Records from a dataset
┏━━

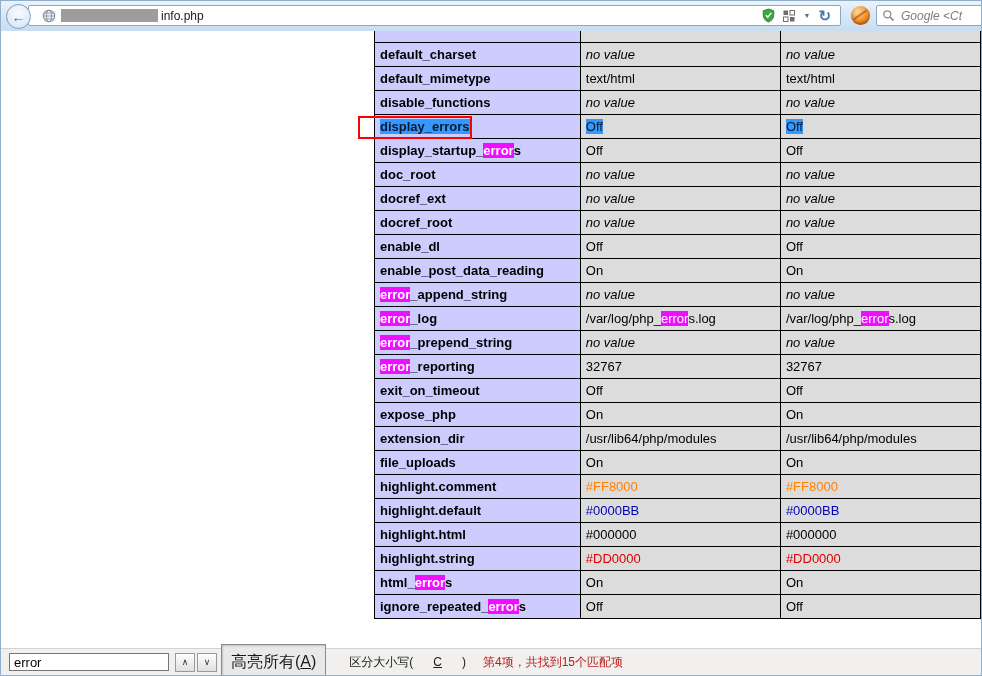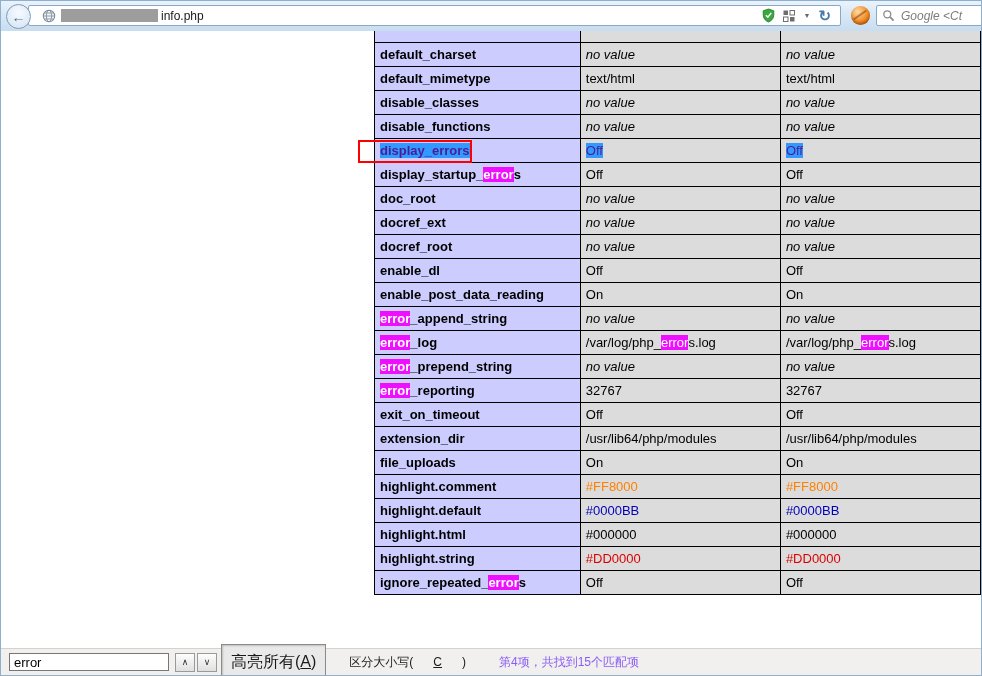"disable_classes" tr { html: <tr> <td>disable_classes</td> <td>no value</td> <td>no value</td> </tr> -> none }
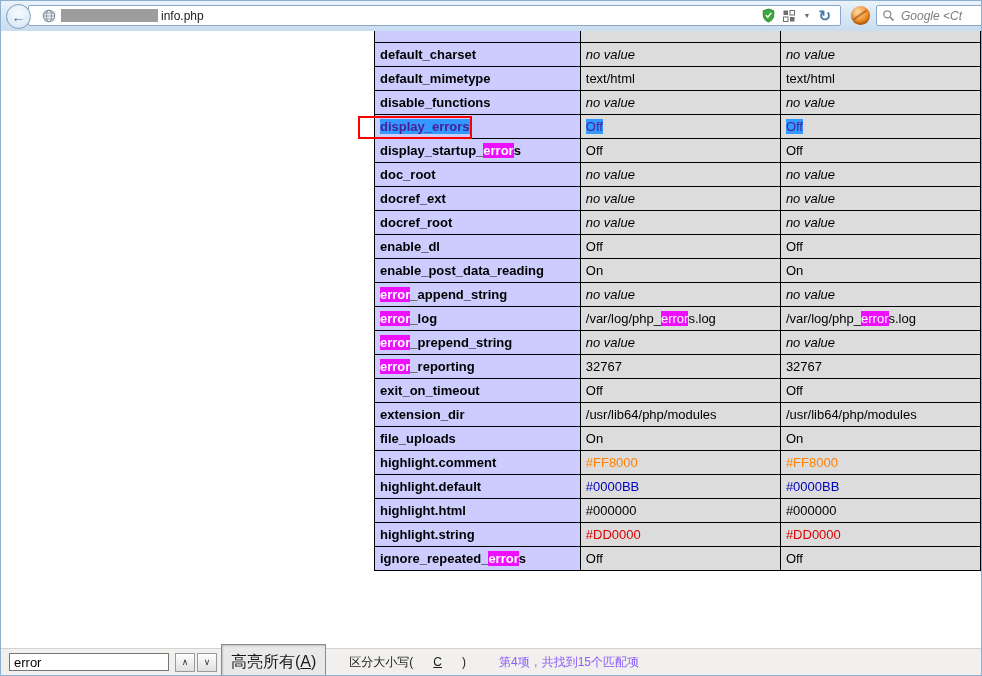"display_errors" .sel { color: #4c1d95 -> #0f172a }
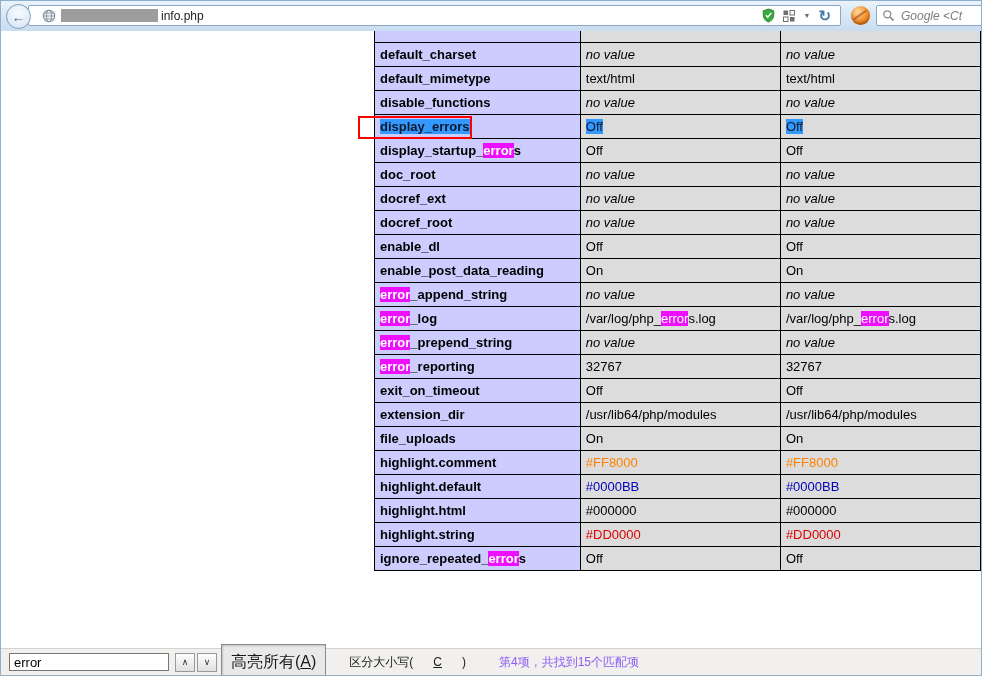"expose_php" tr { html: none -> <tr> <td>expose_php</td> <td>On</td> <td>On</td> </tr> }
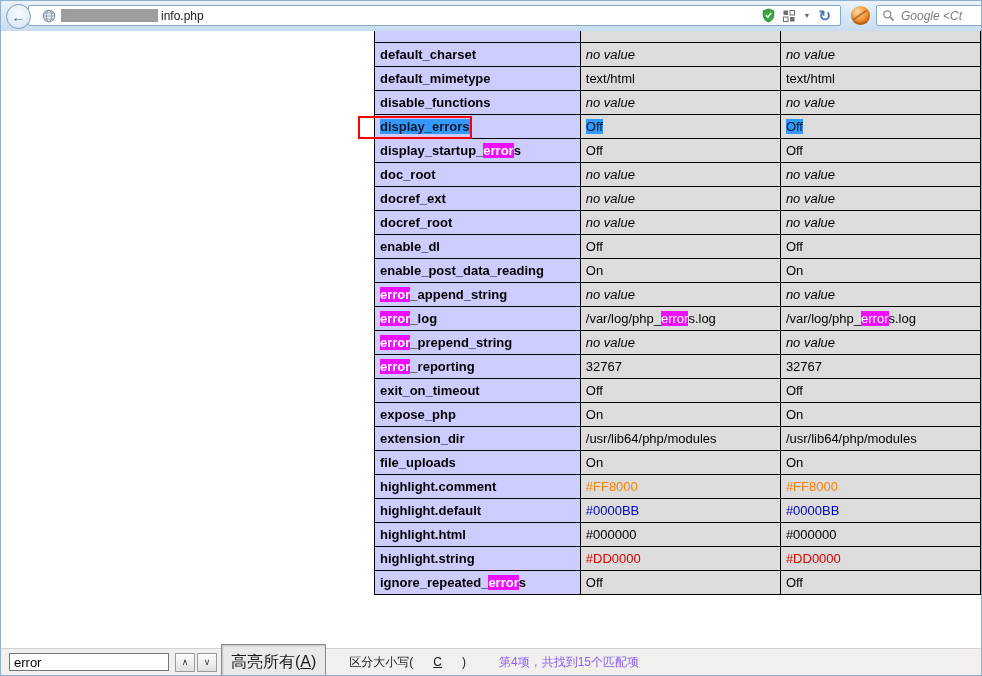"html_errors" tr { html: none -> <tr> <td>html_<span>error</span>s</td> <td>On</td> <td>On</td> </tr> }
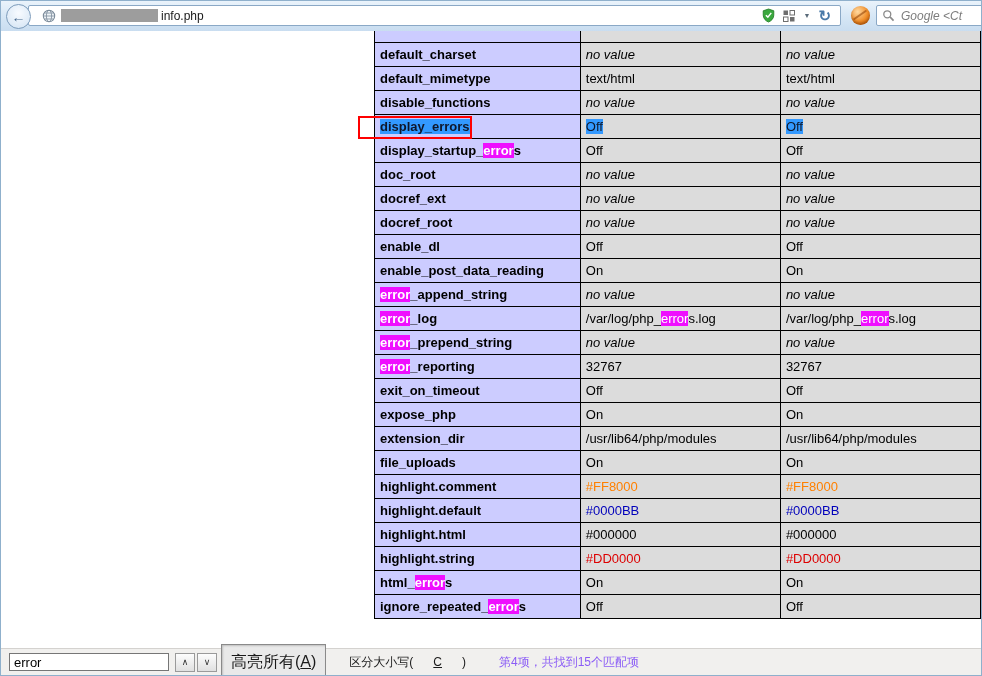"第4项，共找到15个匹配项" .find-status { color: #8b5cf6 -> #b91c1c; margin-left: 24px -> 8px }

┗━━

Except for the pictures, set down all of the records exactly as they are.

"disable_classes" tr { html: <tr> <td>disable_classes</td> <td>no value</td> <td>no value</td> </tr> -> none }
"display_errors" .sel { color: #4c1d95 -> #0f172a }
"expose_php" tr { html: none -> <tr> <td>expose_php</td> <td>On</td> <td>On</td> </tr> }
"html_errors" tr { html: none -> <tr> <td>html_<span>error</span>s</td> <td>On</td> <td>On</td> </tr> }
"第4项，共找到15个匹配项" .find-status { color: #8b5cf6 -> #b91c1c; margin-left: 24px -> 8px }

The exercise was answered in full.